Burton KJ., Rogathe J., Whittaker R., Mankad K., Hunter E., Burton MJ., Todd J., Neville BGR., Walker R., Newton CRJC.
PURPOSE: To define the prevalence and risk factors for epilepsy in children in a rural district of Tanzania by conducting a community-based case-control study. METHODS: Children aged 6-14 years with active epilepsy (at least two unprovoked seizures in the last 5 years) were identified in a cross-sectional survey in Tanzania. Cases were compared with age-matched controls. KEY FINDINGS: Overall 112 children with epilepsy (CWE) were identified; the unadjusted prevalence of epilepsy was 2.91 per 1,000 (95% confidence interval [95% CI] 2.4-3.5).
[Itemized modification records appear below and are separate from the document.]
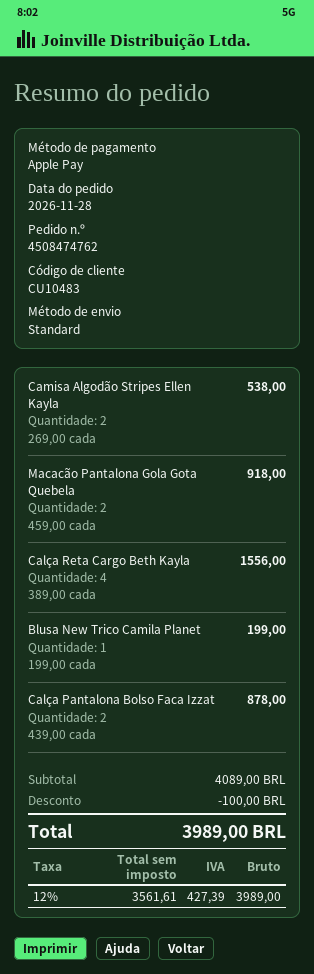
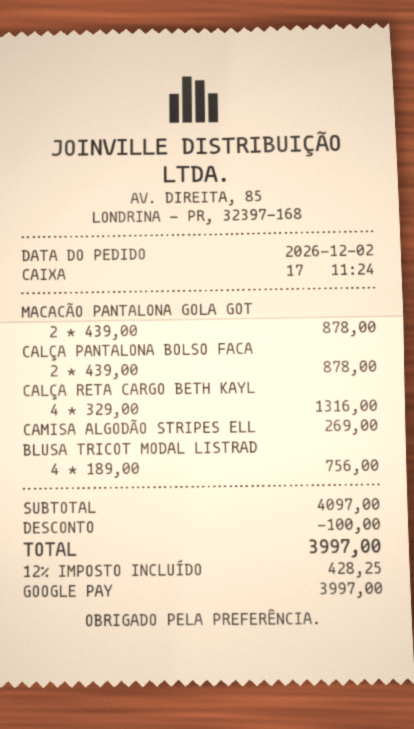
order date: 2026-11-28 -> 2026-12-02
payment method: Apple Pay -> Google Pay
Camisa Algodão Stripes Ellen Kayla: 2 x 269.00 = 538.00 -> 1 x 269.00 = 269.00
Macacão Pantalona Gola Gota Quebela: 2 x 459.00 = 918.00 -> 2 x 439.00 = 878.00
Calça Reta Cargo Beth Kayla: 4 x 389.00 = 1556.00 -> 4 x 329.00 = 1316.00
Blusa New Trico Camila Planet: 1 x 199.00 = 199.00 -> none
BLUSA TRICOT MODAL LISTRAD: none -> 4 x 189.00 = 756.00
subtotal: 4089.00 -> 4097.00
tax: 12% = 427.39 -> 12% = 428.25
total: 3989.00 -> 3997.00

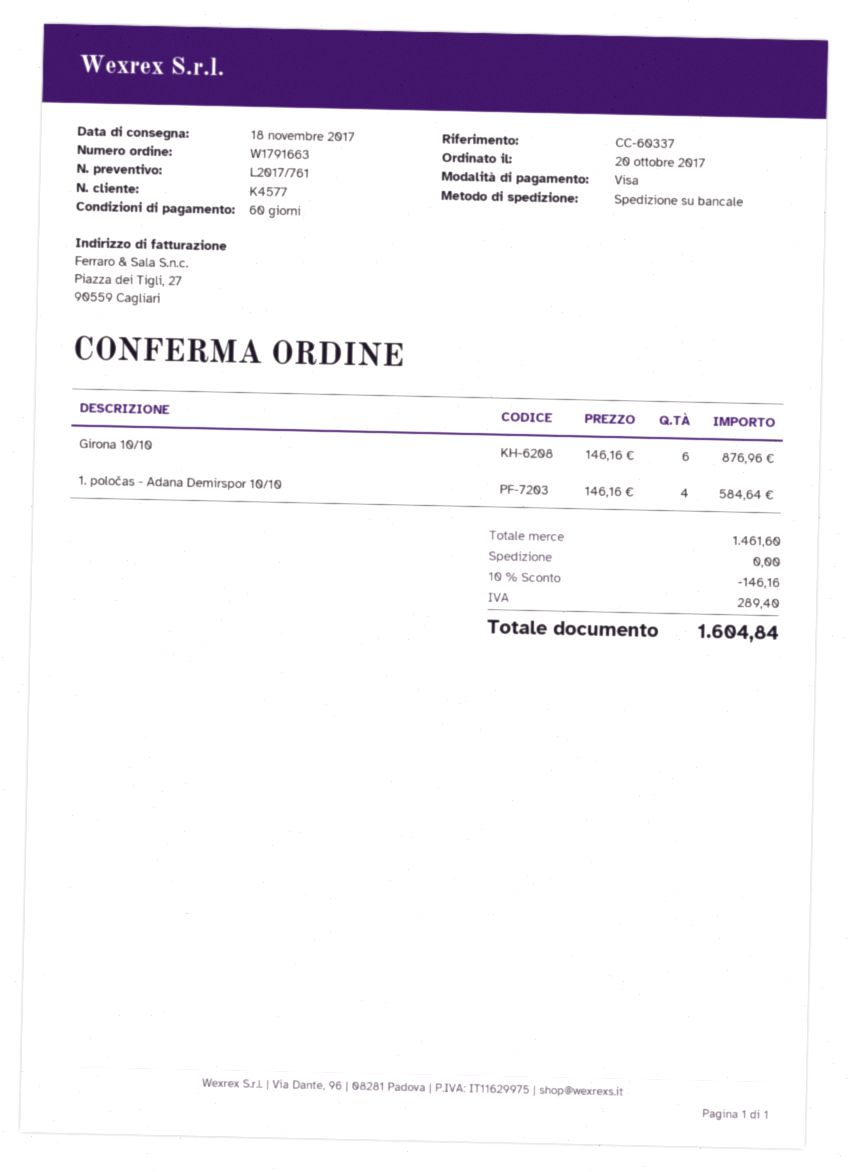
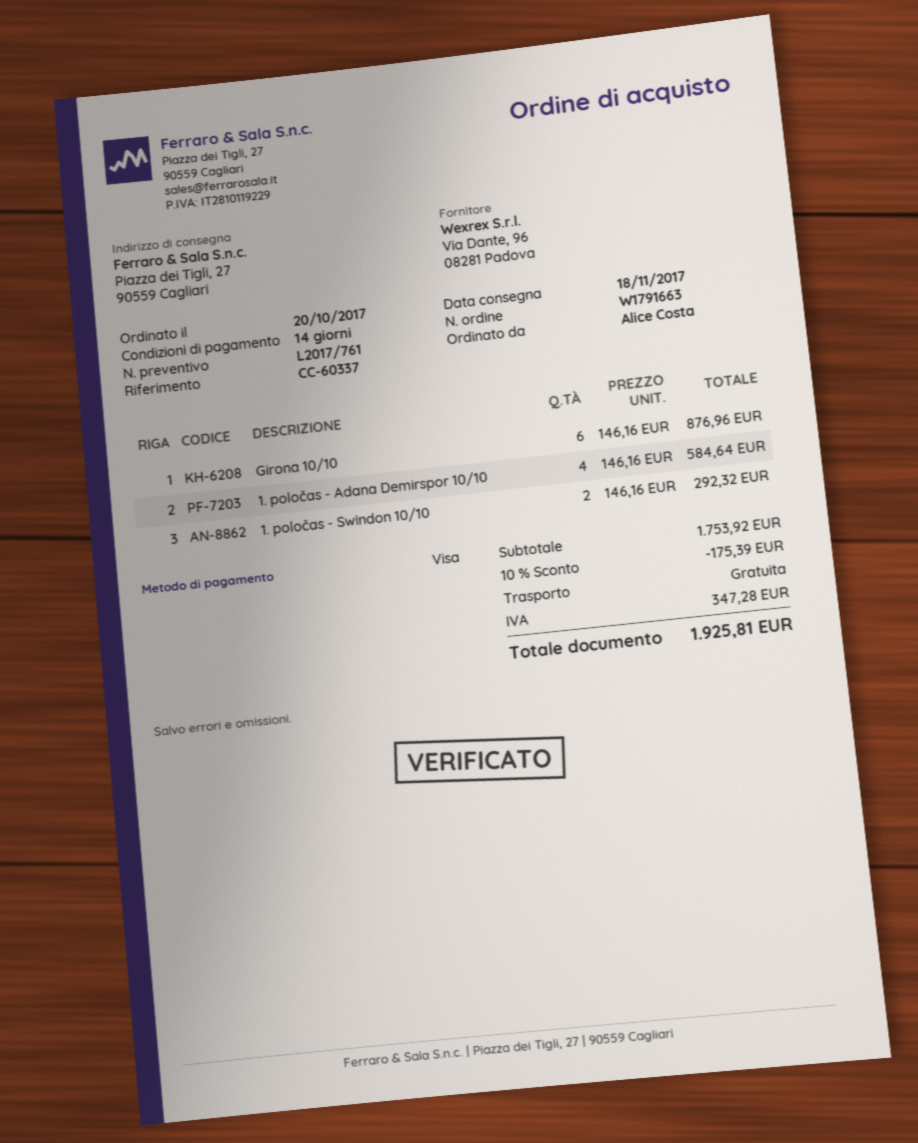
payment terms: 60 days -> 14 days
1. poločas - Swindon 10/10: none -> 2 x 146.16 = 292.32
subtotal: 1461.60 -> 1753.92
discount: 10% = 146.16 -> 10% = 175.39
tax: 289.40 -> 347.28
total: 1604.84 -> 1925.81

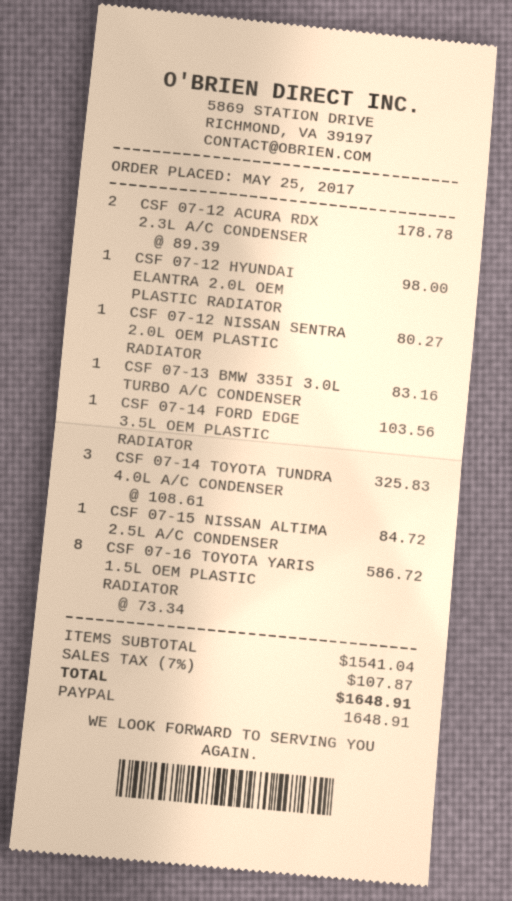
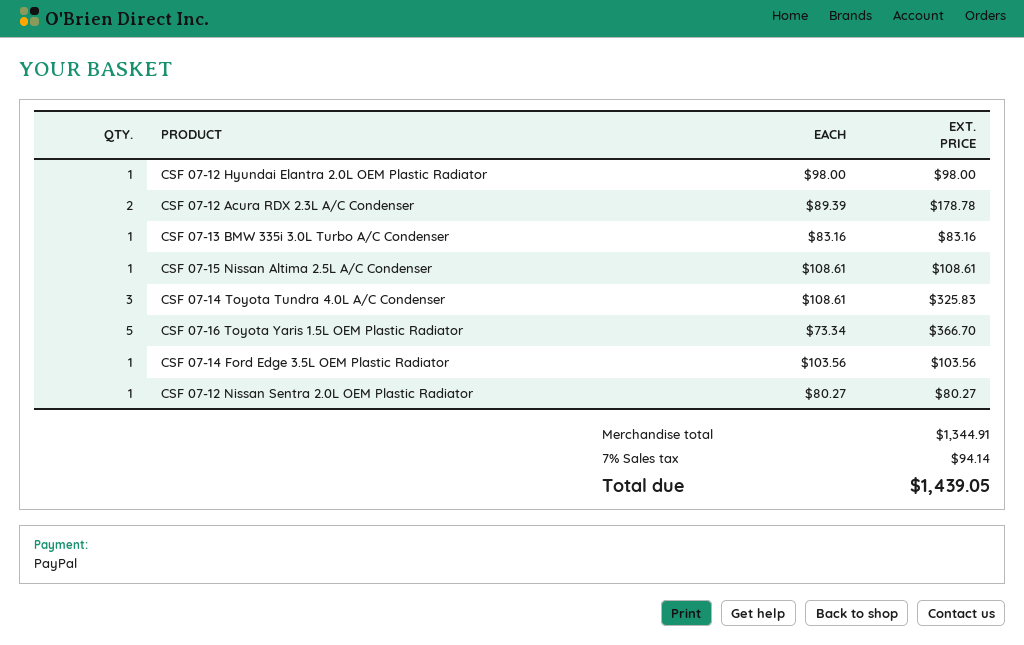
CSF 07-15 NISSAN ALTIMA 2.5L A/C CONDENSER: 1 x 84.72 = 84.72 -> 1 x 108.61 = 108.61
CSF 07-16 TOYOTA YARIS 1.5L OEM PLASTIC RADIATOR: 8 x 73.34 = 586.72 -> 5 x 73.34 = 366.70
subtotal: 1541.04 -> 1344.91
tax: 7% = 107.87 -> 7% = 94.14
total: 1648.91 -> 1439.05

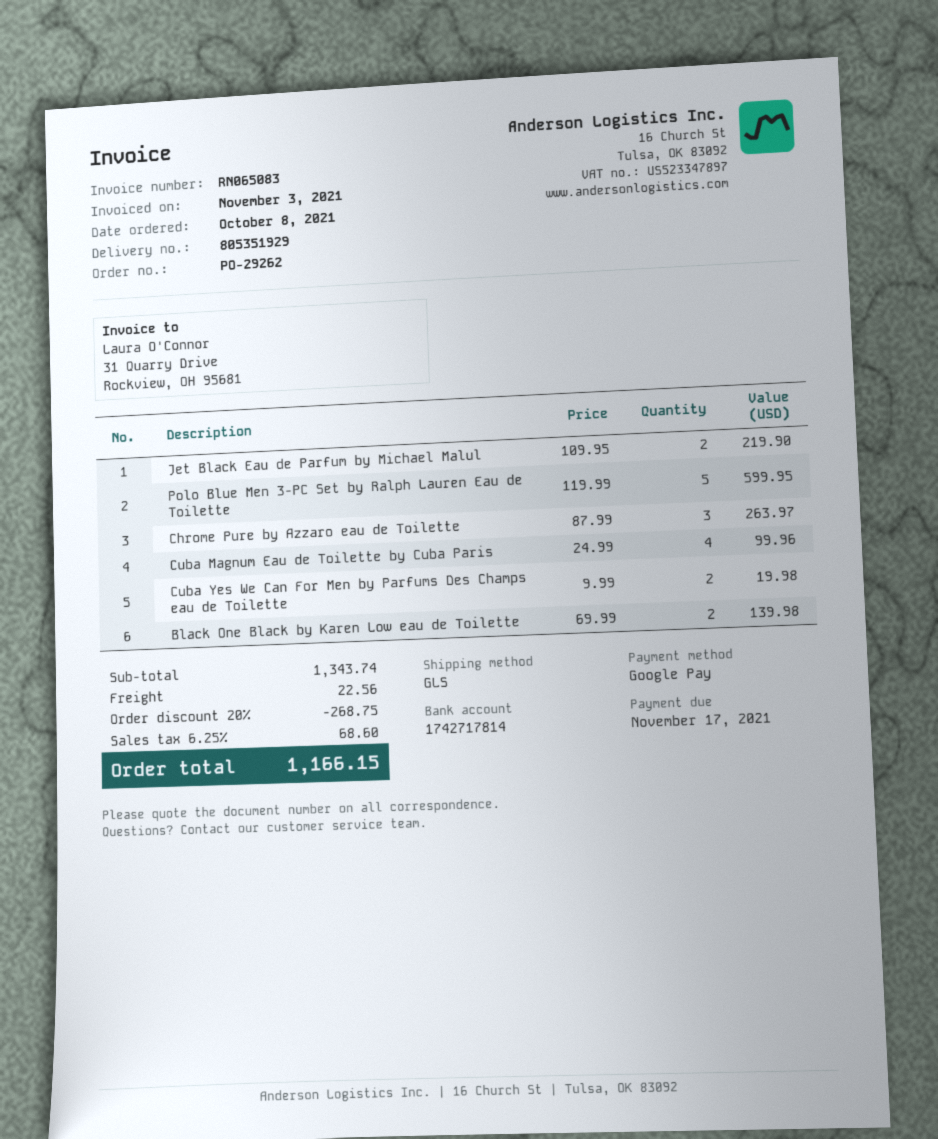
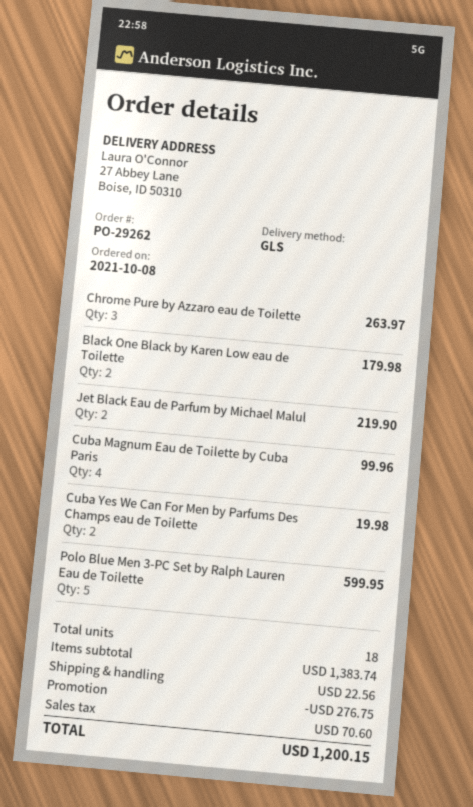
Black One Black by Karen Low eau de Toilette: 2 for 139.98 -> 2 for 179.98
subtotal: 1343.74 -> 1383.74
discount: 268.75 -> 276.75
tax: 68.60 -> 70.60
total: 1166.15 -> 1200.15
The main seizure types were focal motor with secondary generalization in 73 (65.2%) of 112 and generalized convulsive seizures in 19 (16.9%) of 112. Adverse perinatal events were present in 16 (14%) of 112 cases but in no controls. In multivariate analysis, epilepsy was associated with number of parents who were resident at home (odds ratio [OR] 6.2 for none vs. both resident, 95% CI 1.5-25.5), history of adverse perinatal events (OR 14.9, 95% CI 1.4-151.3), family history of afebrile seizures (OR 5.7, 95% CI 1.0-27.5), and poor scholastic attainment (OR 8.6, 95% CI 4.0-18.4). Electroencephalography (EEG) and computed tomography (CT) scans were abnormal in 44 (44%) of 101 and 26 (29%) of 90 cases, respectively. Overall, 98 (88%) of 112 cases had focal features on assessment. SIGNIFICANCE: In this study from sub-Saharan Africa, CWE predominantly had focal features that support the suggestion that most epilepsy in this region has a symptomatic etiology. Adverse perinatal events were strongly associated with epilepsy. Genetic and social factors may also be important. Epilepsy may be preventable in a significant proportion of children with better antenatal and perinatal care.